Pavel Ovchinnikov was one of Russia’s greatest silversmiths. Besides this claim to fame he was also instrumental in reviving traditional enameling techniques, such as champleve, filigree enamel (a variation of cloisonne in which the wires are twisted), and plique-a-jour (a variation of filigree enamel in which there is no backing behind the enamel, so that light shines through as in stained glass). Ovchinnikov founded a workshop in Moscow in 1853 which grew rapidly into a factory. Its works were exhibited regularly at international expositions in the second half of the century.
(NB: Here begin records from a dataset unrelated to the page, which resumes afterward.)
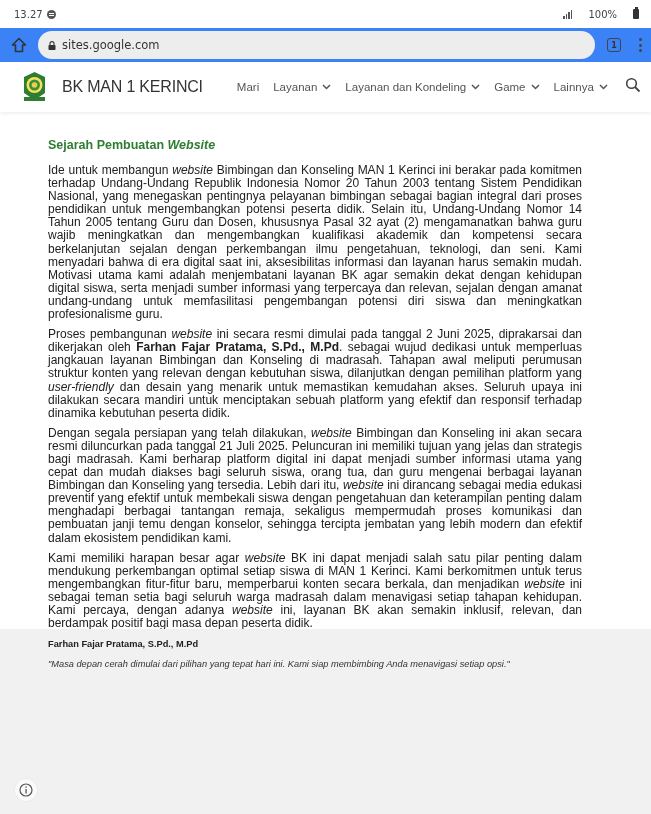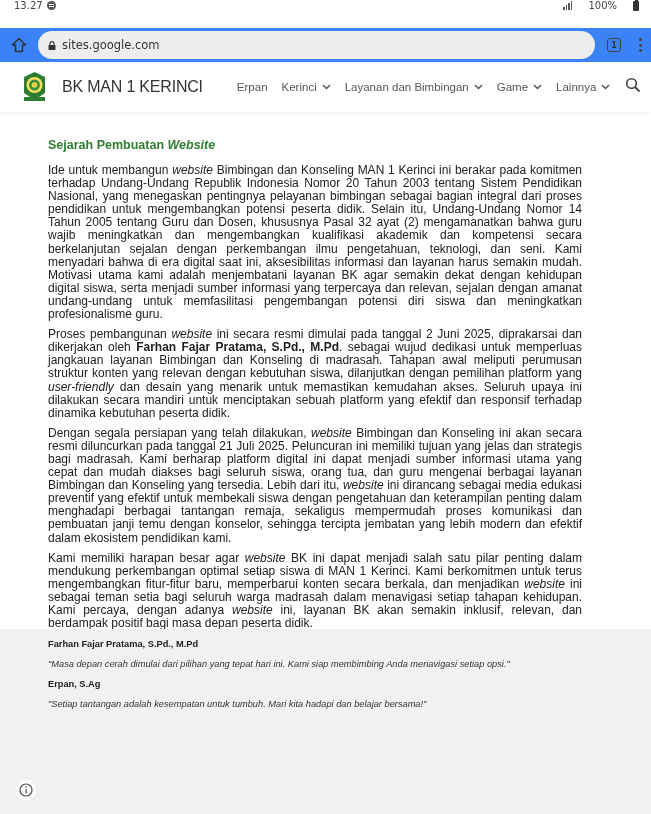"13.27" .statusbar { align-items: flex-start -> center }
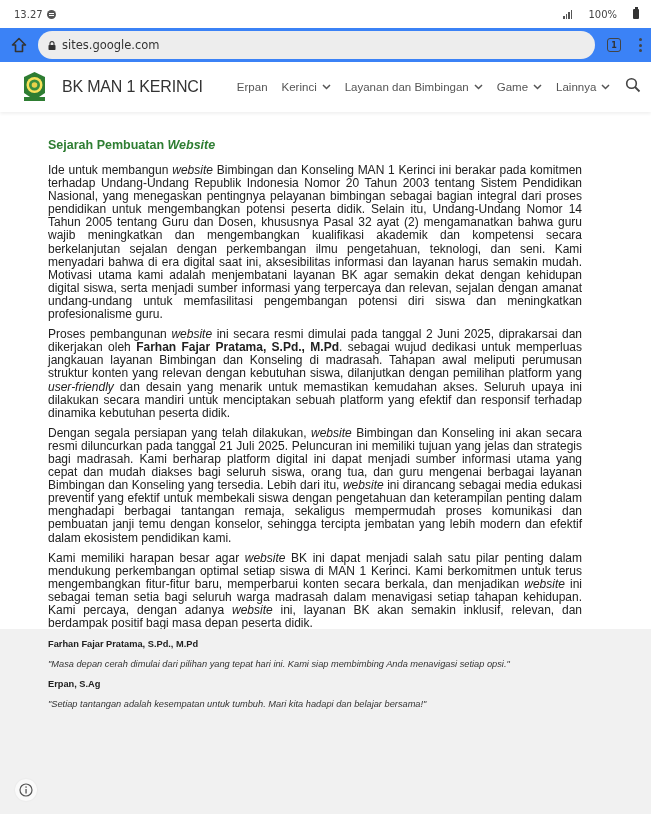"Erpan" span { text: Erpan -> Mari }
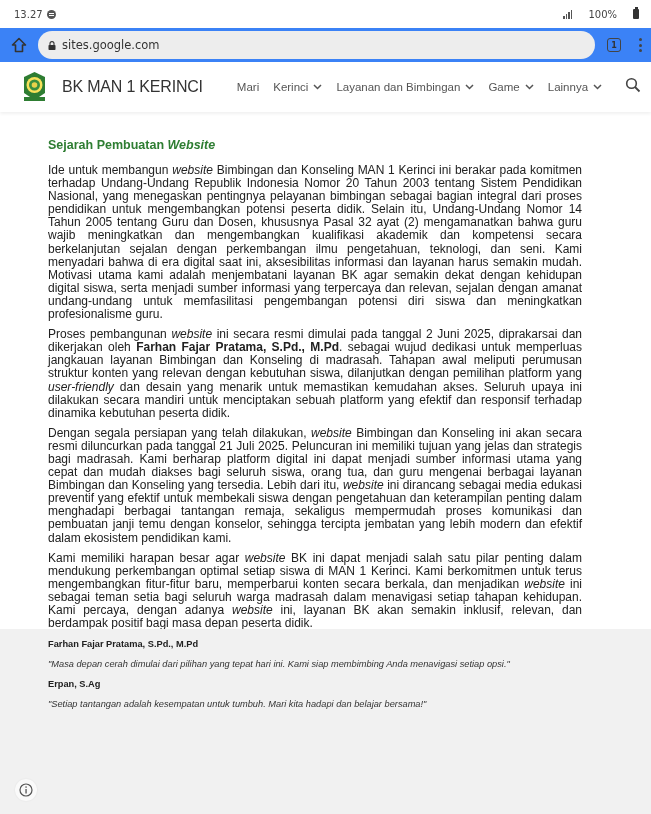"Kerinci" span { text: Kerinci -> Layanan }
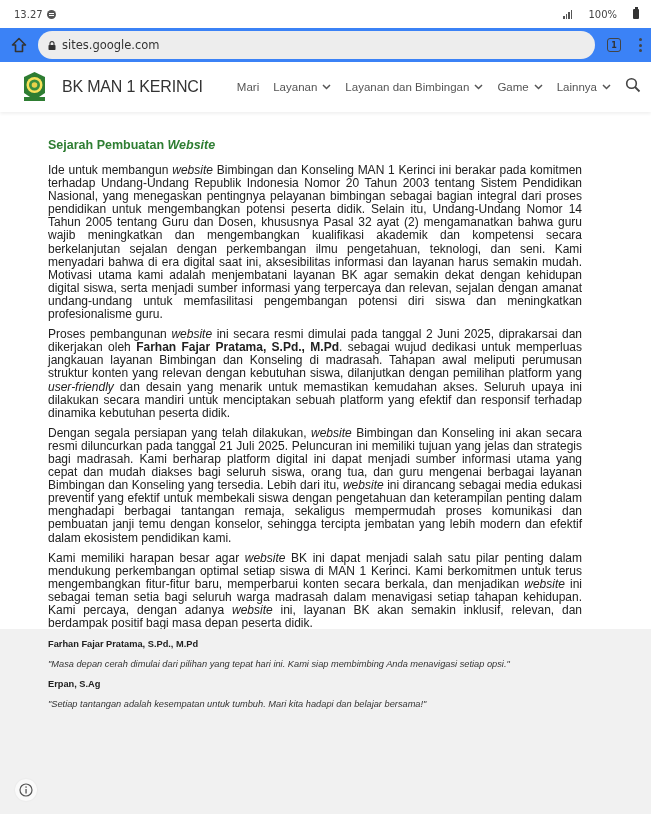"Layanan dan Bimbingan" span { text: Bimbingan -> Kondeling }
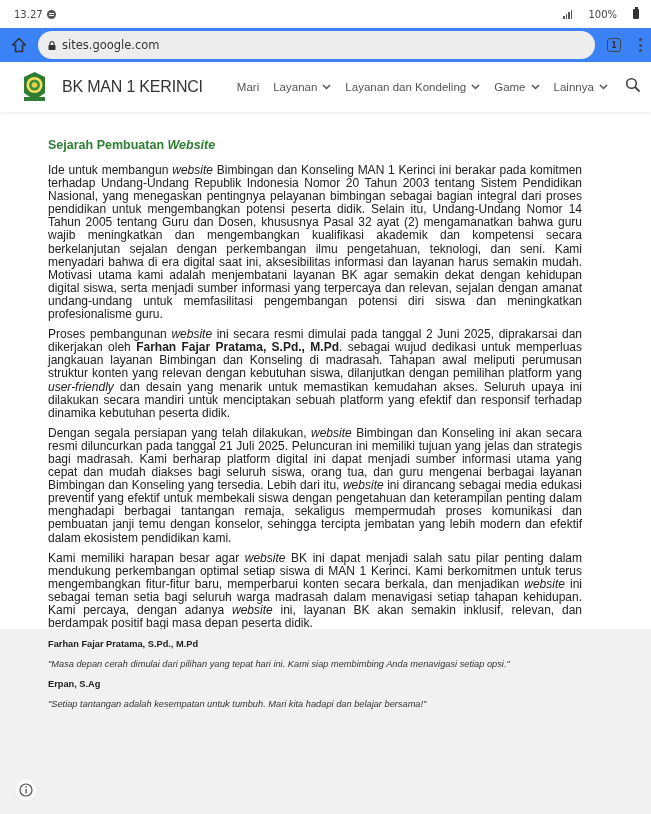"Erpan, S.Ag" div { html: <div> <div>Erpan, S.Ag</div> <div>"Setiap tantangan adalah kesempatan untuk tumbuh. Mari kita hadapi dan belajar bersama!"</div> </div> -> none }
One of the American commissioners for the World’s Columbian Exposition in Chicago in 1893 singled out the Russian enamels by Ovchinnikov’s firm, saying that the “opaque enameled objects, in ancient Byzantine style, were very noticeable from the beauty of the forms and the great richness of the coloring. Two of his works recently sold on GoAntiques.com
A magnificent trompe d’oeuil cigarette case by Ovchinnikov was purchased through GoAntiques.com for $14,000. Designed to resemble a folded cloth adorned with decorations, the case reflects the mastery of the silversmith’s art. The very body of the silver was made to resemble a woven cloth and the enamel decorations resemble the embroidery that was so often used. Marked in the interior Ovchinnikov in cyrillic with the Imperial warrant, as well as the assayer’s mark: AK. It has St. George for Moscow. A museum quality piece!
Another case by Ovchinnikov, was also purchased for $4,500. This piece was in the form of an irregular cube in beater silver with insects and plants. The top lifted off and was in the form of a highly elaborate brocaded tablecloth or Persian carpet with fringe.